More: The urban legend of TPC San Antonio’s ‘Sergio tees’ on the 16th hole (and will they ever be used again?)

Fast-forward to last winter, when some of the TPC San Antonio staff members were on a call with folks from PGA Tour headquarters to discuss potential logo changes and new merchandise ideas.

Ortiz, who has been promoted, got a nudge from Jason Polka, the resort’s former director of golf, to dust off her idea.

“We normally collaborate on artwork and someone asked if we had a signature hole. I was like, well, not really, but I do love the 16th because it looks like an avocado,” she said. “They loved the idea and mocked up some artwork.”

Merchandise from the 2024 Valero Texas Open in San Antonio. (Photo: Tim Schmitt/Golfweek)

The response was instant.
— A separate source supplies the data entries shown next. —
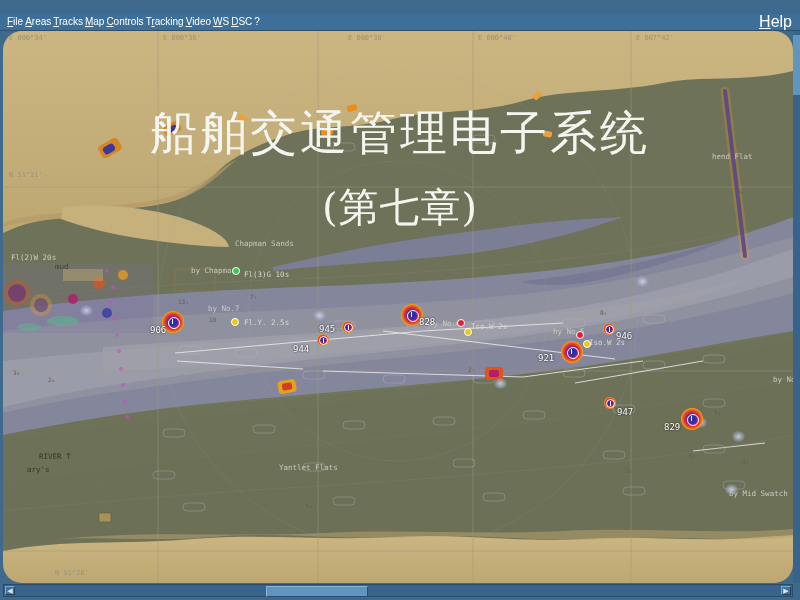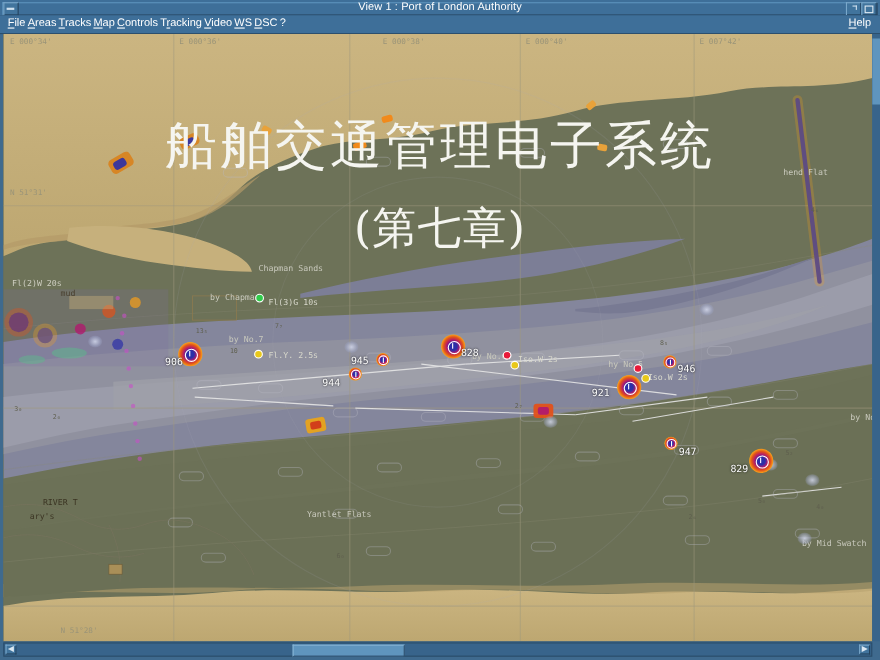"View 1 : Port of" div { html: <div> <div></div> <div></div> <div></div> <div></div> <div>View 1 : Port of London Authority</div> </div> -> none }
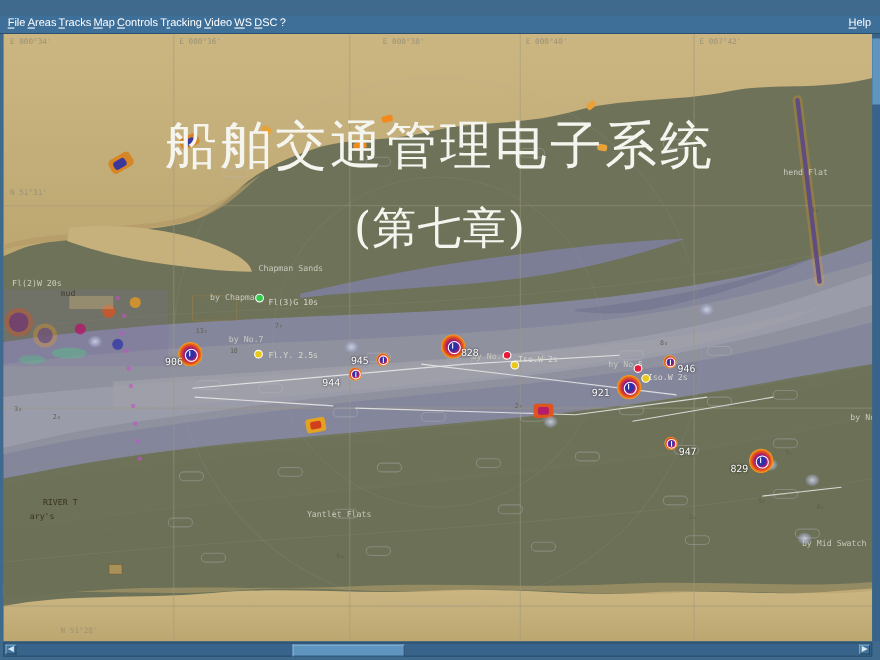"Help" #help-menu { font-size: 10px -> 16px }
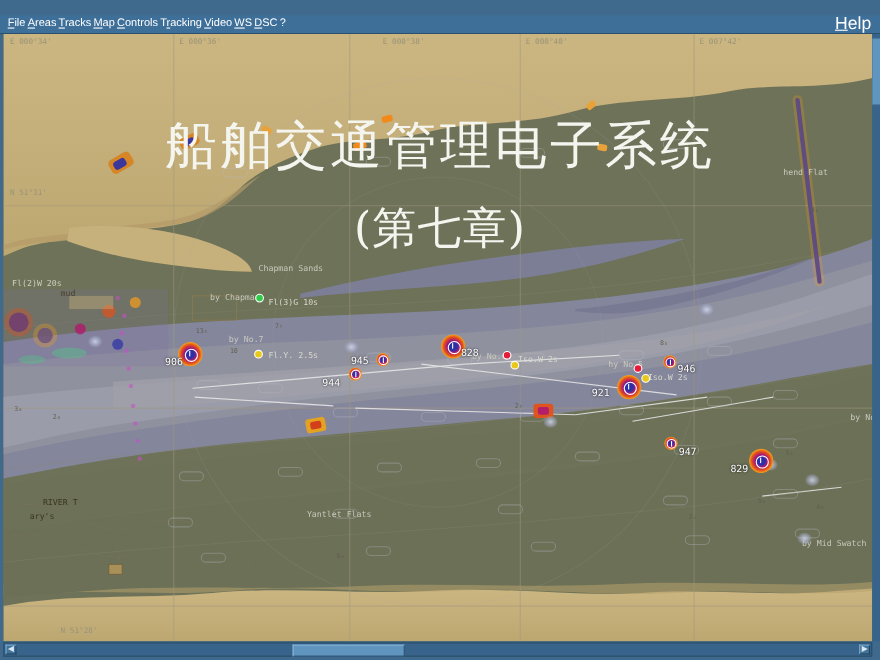"E 000°34'" #chart { border-radius: none -> 19px }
The shirts started flying out of the merchandise tent early Thursday and only picked up steam after local hero Jordan Spieth aced the hole in his opening round of play. By mid-morning on Friday all the shirts were gone.

“Everyone has been coming in here saying, ‘Where’s the avocado shirt? Where’s the avocado shirt?'” Ortiz said. “It’s done really, really well.”

So what’s next, now that The Avocado has clearly struck a chord with fans?

“Next year we’ll try to have more shirts, headwear, accessories, towels, everything,” Ortiz said. “I want to bring it into the golf shop and add it to our network. I think it’s cool.”